I started up with the last sonorous boom. What was that step on the floor? Across my dark floor streamed a river of shining moonlight, and bathed in its rays stood a woman, grey and spectral.

I knew her. Her gleaming girdle and fur-trimmed gown, her eyes dilated with sudden terror, and her lips parted with a voiceless cry of agony!

Only for a second could I bear the gaze of the frenzied eyes. I sprang up, speechless in my bewilderment, and dashed forward to seize or strike, I hardly knew which, the phantom; but ere my foot touched the streak of moonlight, it was gone. I saw its white arms tossed wildly in the air; I heard the ghostly rustle of its garments just for one instant; then, stumbling forward into the darkness, I struck violently against the open door of my sitting-room, and nearly fell.

When I recovered myself, all was still and dark. I hastily lighted my candle and commenced a careful and exhaustive search of the two rooms. It proved perfectly fruitless, as I expected it would.

Had I been dreaming? No. I could repeat the words of the carol to which I had been listening, and which was still shrilling itself to an end outside.

Was it a practical joke? Oddly enough, the reason that prevented my searching the corridor also disposed of that theory. Simultaneously with the carols and the clock had commenced the sound of Sir Thomas's voice outside in converse with Ismay. I had gently opened my door and seen her sitting at her writing-table in the opposite room, while Sir Thomas seemed to be wandering in and out, exchanging desultory observations in a lower tone than usual, out of deference to my supposed slumbers.

Their presence effectually guarded my apartments from invasion on that side.

As to the second door of my bed-room, the slightest movement caused such a crazy creaking of its ancient frame, that I had locked it on Micklethwaite's departure that night, and locked it remained.

I put out my light and sank into a chair, startled, yet on the whole rather surprised at myself for not being more excited and impressed. My pulse was beating regularly. There was no tremor in my hand when I held it up before me, black against the moonlight. My head felt clear, my wits alert. I was in a perfectly calm and reasonable frame of mind, and yet, try as I would, I could neither explain away, nor persuade myself of the unreality of my shadowy visitor. Every detail of her appearance rose before me, distinct as a photograph. The great rippling mass of fair hair from which the velvet hood had fallen back, the long white arms flashing up suddenly from out the falling fur-edged sleeves, the silver clasps to her gown and the broidered pouch hanging at her girdle; just the little variations from the picture in the library that would mark the original, instead of the copy.

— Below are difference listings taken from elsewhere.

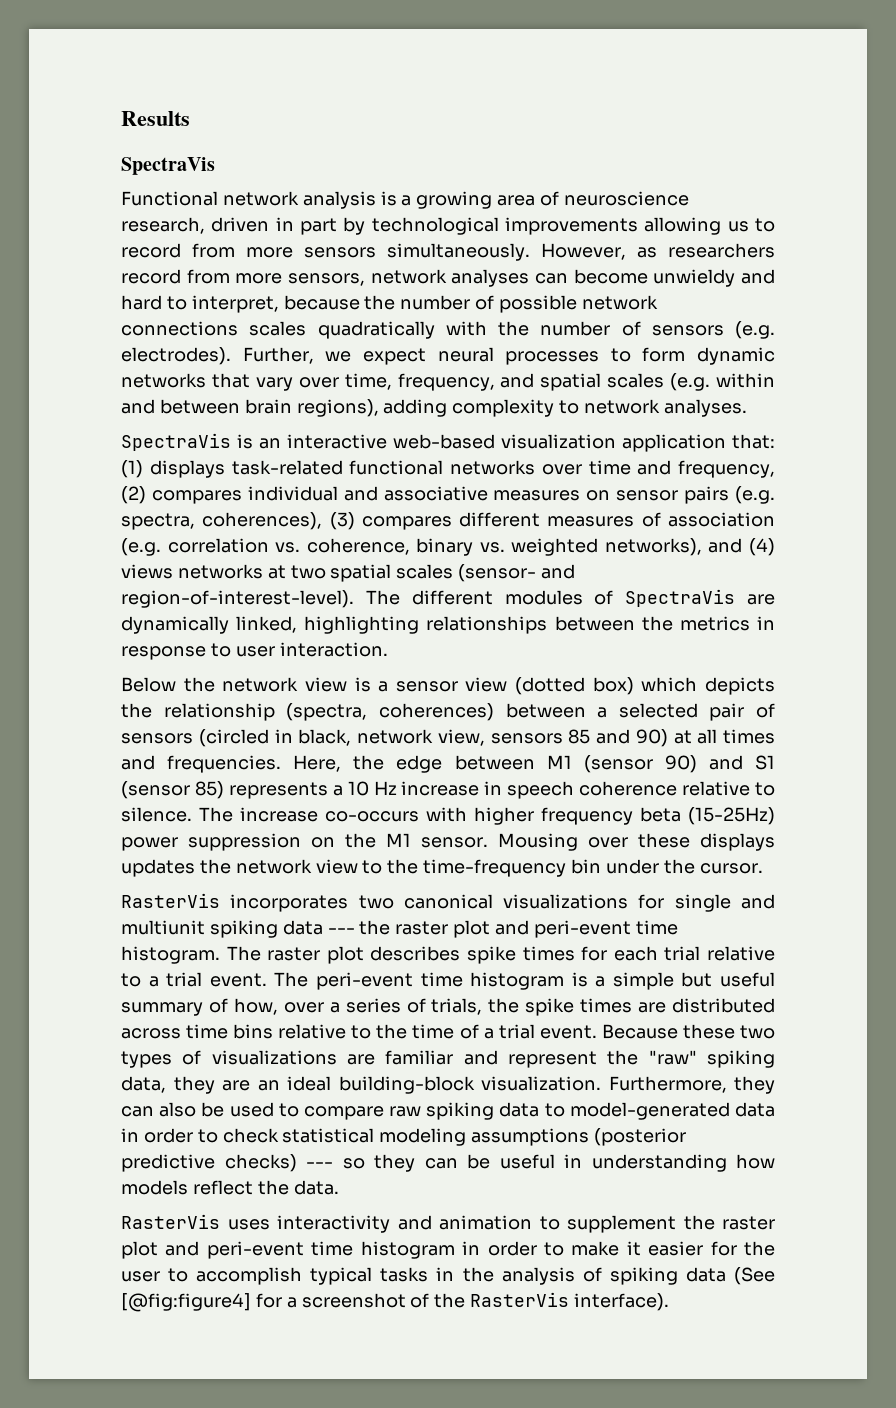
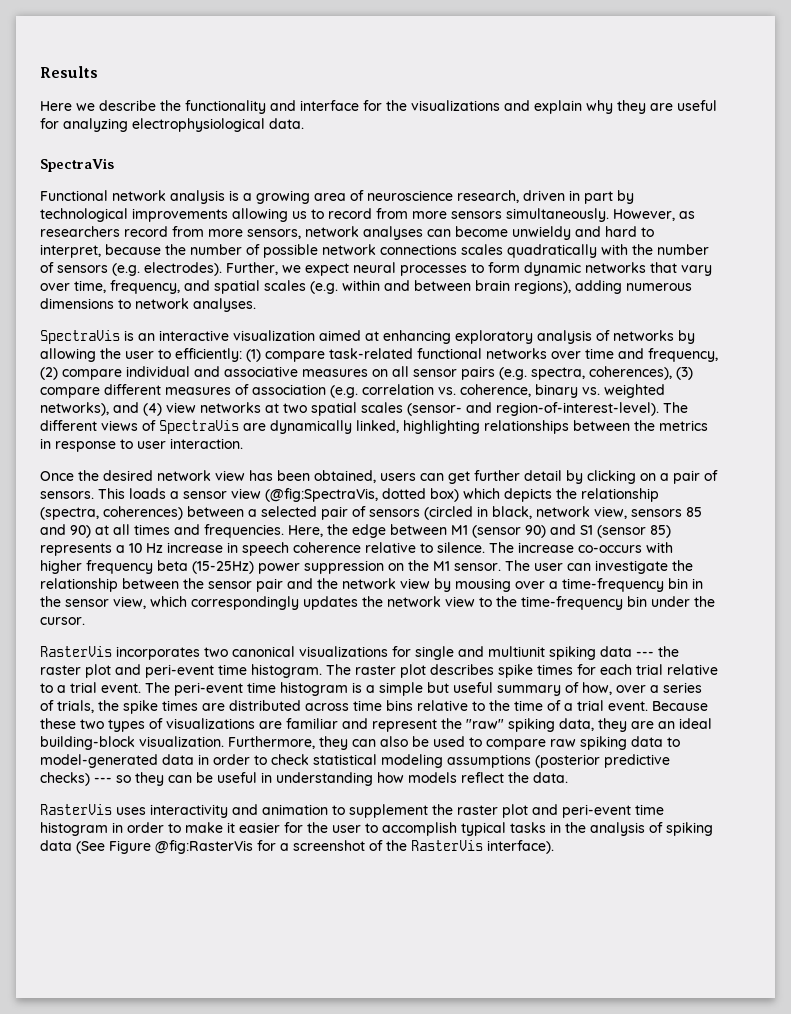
(190, 118) none -> [40,100,717,114] [40,118,304,132] // Here we describe the functionality and interface for the visualizations and explain why they are useful for analyzing electrophysiological data.
[452,399,555,417] complexity -> [626,283,692,291] [40,298,114,309] numerous dimensions
[393,434,775,452] [121,460,225,478] web-based visualization application that: (1) displays -> [233,330,695,344] [40,348,325,362] visualization aimed at enhancing exploratory analysis of networks by allowing the user to efficiently: (1) compare
[151,490,242,504] compares -> [62,369,122,380] compare
(611, 495) none -> [392,366,409,377] all
[361,516,452,530] compares -> [40,387,100,398] compare
[121,564,173,579] views -> [166,402,196,413] view
[504,590,583,605] modules -> [101,420,138,431] views
[121,677,371,692] Below the network view is -> [40,470,718,484] [40,488,166,499] Once the desired network view has been obtained, users can get further detail by clicking on a pair of sensors. This loads
[515,677,586,695] (dotted -> [265,488,426,502] (@fig:SpectraVis, dotted
[498,833,775,851] Mousing over these displays -> [505,560,693,574] [40,578,703,592] [40,596,299,610] The user can investigate the relationship between the sensor pair and the network view by mousing over a time-frequency bin in the sensor view, which correspondingly
[121,1293,251,1312] [@fig:figure4] -> [109,840,253,854] Figure @fig:RasterVis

Then it was true, the family tradition, and if true...?

I started from my chair impatiently. I had fancied that when my summons came I should hail it as a sailor the sight of land; I should rejoice as a prisoner at the striking off of his fetters; whereas I felt recklessly, wrathfully defiant. My hold on life grew strong with the clutch of desperation; a fierce thirst for its joy of which I had lived defrauded seemed to consume me.

"Six days more to live? Good. Let them pay me for the years I have lost. I spoke half aloud.

A sighing echo from the raftered roof seemed to reply to me as I threw myself on my bed, where I slept heavily and dreamlessly into the morning.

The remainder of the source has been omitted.